Data Products¶

Productizing data assets for consumption and sharing

Data Products in OpenMetadata provide a framework for packaging related data assets into cohesive, discoverable, and consumable products. This product-thinking approach enables organizations to treat data as a product with defined ownership, SLAs, quality metrics, and clear value propositions for consumers.

Hierarchy Overview¶

OpenMetadata's data product structure enables packaging of data assets within business domains:

graph TB
    subgraph "Domain Structure"
        DOM[Domain: Sales]

        DP1[Data Product<br/>Customer360]
        DP2[Data Product<br/>Sales Analytics]
        DP3[Data Product<br/>Real-time Pricing]

        DOM --> DP1
        DOM --> DP2
        DOM --> DP3
    end

    subgraph "Data Product Assets"
        DP1 --> TBL1[Table: customer_unified]
        DP1 --> TBL2[Table: customer_interactions]
        DP1 --> DASH1[Dashboard: Customer Insights]
        DP1 --> ML1[ML Model: churn_predictor]
        DP1 --> API1[API: customer_api]

        DP2 --> TBL3[Table: sales_metrics]
        DP2 --> DASH2[Dashboard: Sales Performance]
        DP2 --> PIPE1[Pipeline: sales_aggregation]

        DP3 --> TBL4[Table: pricing_data]
        DP3 --> TOPIC1[Topic: pricing_events]
        DP3 --> API2[API: pricing_api]
    end

    subgraph "Ownership"
        TEAM1[Team: Customer Analytics]
        USR1[User: Alice Smith]

        TEAM1 -.->|owns| DP1
        USR1 -.->|product owner| DP1
    end

    subgraph "Consumers"
        TEAM2[Team: Marketing]
        TEAM3[Team: Sales Ops]

        TEAM2 -.->|consumes| DP1
        TEAM3 -.->|consumes| DP1
    end

    style DOM fill:#8B5CF6,color:#fff
    style DP1 fill:#F59E0B,color:#000
    style DP2 fill:#F59E0B,color:#000
    style DP3 fill:#F59E0B,color:#000
    style TBL1 fill:#2563EB,color:#fff
    style TBL2 fill:#2563EB,color:#fff
    style TBL3 fill:#2563EB,color:#fff
    style TBL4 fill:#2563EB,color:#fff
    style DASH1 fill:#6900c7,color:#fff
    style DASH2 fill:#6900c7,color:#fff
    style PIPE1 fill:#4facfe,color:#fff
    style ML1 fill:#f5576c,color:#fff
    style TOPIC1 fill:#00B4D8,color:#fff
    style API1 fill:#06B6D4,color:#fff
    style API2 fill:#06B6D4,color:#fff
    style TEAM1 fill:#00ac69,color:#fff
    style USR1 fill:#0061f2,color:#fff
    style TEAM2 fill:#94A3B8,color:#fff
    style TEAM3 fill:#94A3B8,color:#fff

Why Use Data Products?¶

Product-Thinking for Data¶

Data products apply product management principles to data assets.
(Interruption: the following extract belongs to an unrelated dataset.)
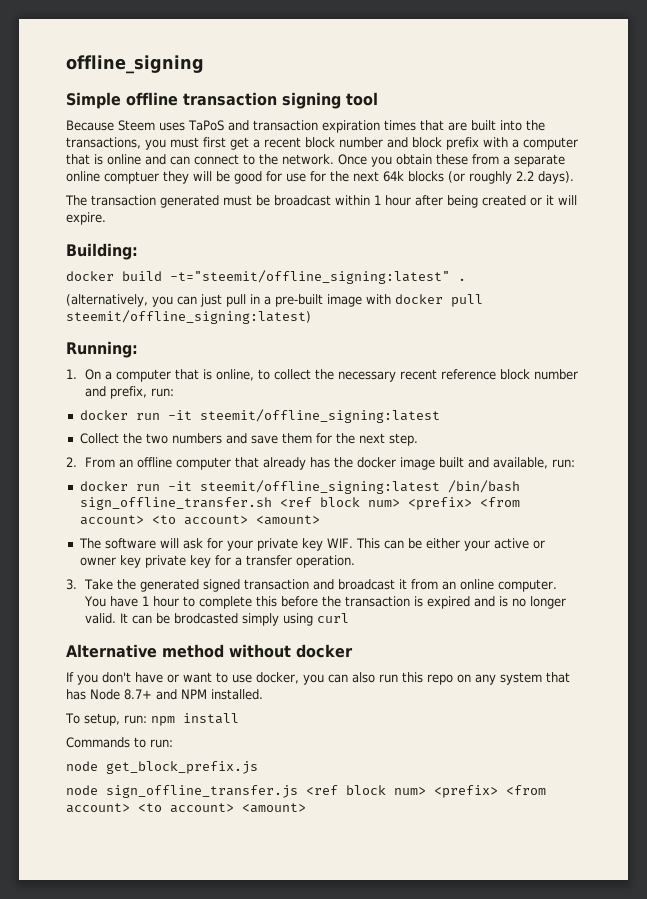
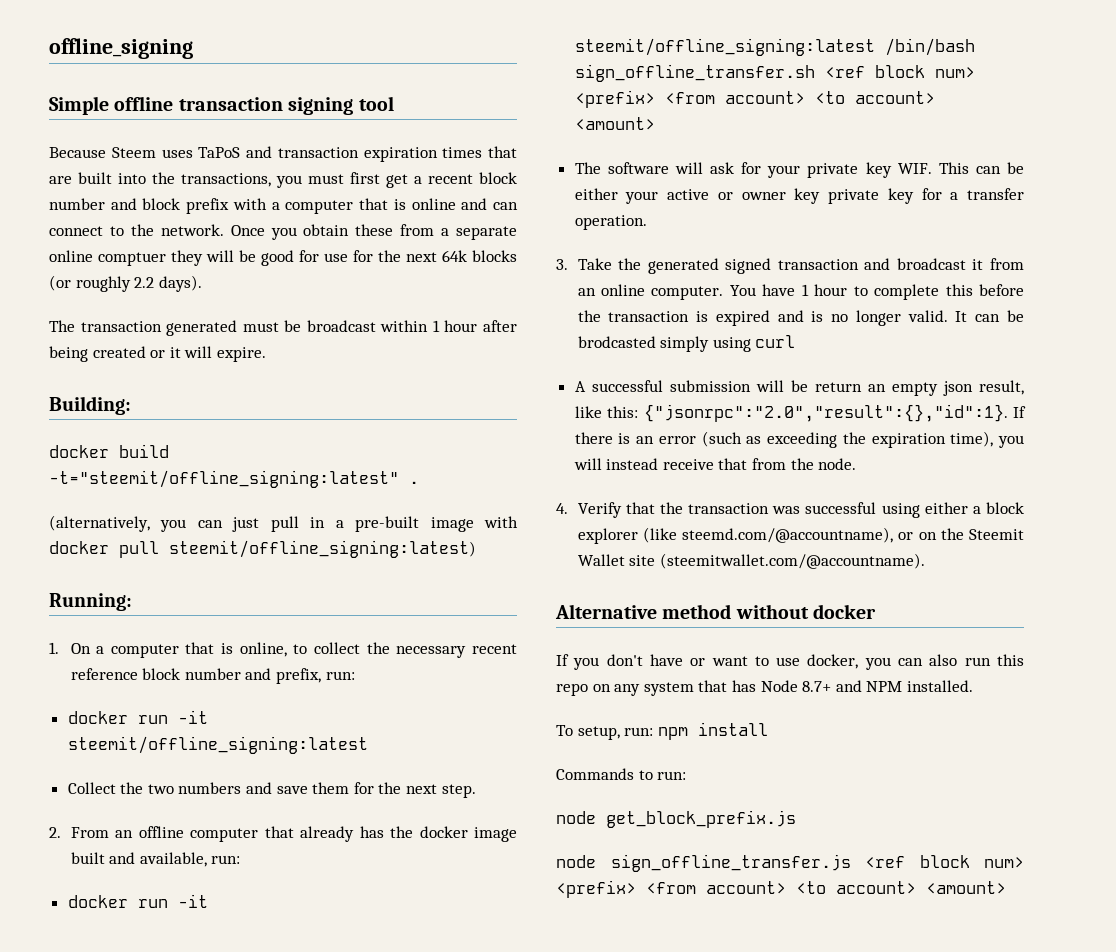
+ A successful submission will be return an empty json result, like this: {"jsonrpc":"2.0","result":{},"id":1}. If there is an error (such as exceeding the expiration time), you will instead receive that from the node.
+ 4. Verify that the transaction was successful using either a block explorer (like steemd.com/@accountname), or on the Steemit Wallet site (steemitwallet.com/@accountname).

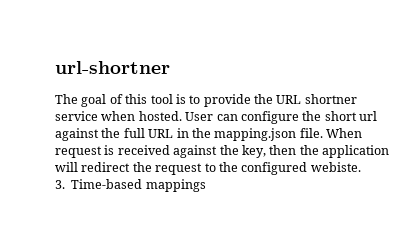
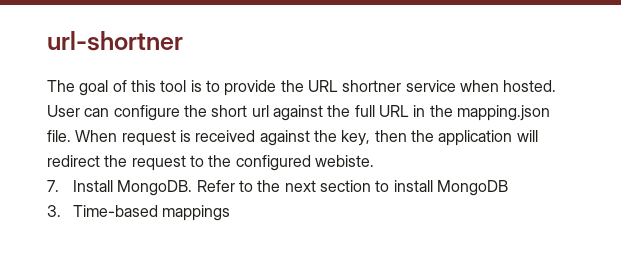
+ 7. Install MongoDB. Refer to the next section to install MongoDB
Instead of fragmented tables and dashboards, users discover complete, well-documented products designed for specific use cases.

Traditional Approach:

Database: sales_db
├── customers (what is this?)
├── customer_interactions (how fresh?)
├── customer_segments (who owns this?)
└── customer_scores (can I use this?)

Data Product Approach:

Customer360 Data Product
├── Purpose: Unified customer view for analytics
├── Owner: Customer Analytics Team
├── SLA: Updated hourly, 99.9% quality
├── Assets:
│   ├── customer_unified (source of truth)
│   ├── customer_interactions (behavioral data)
│   ├── customer_segments (ML-based segments)
│   └── customer_insights dashboard
├── Access: API + Direct query
├── Documentation: Complete user guide
└── Consumers: Marketing, Sales, Support teams

Clear Value Proposition¶

Each data product has a defined purpose, target consumers, and value proposition. Users understand what the product provides and why it exists.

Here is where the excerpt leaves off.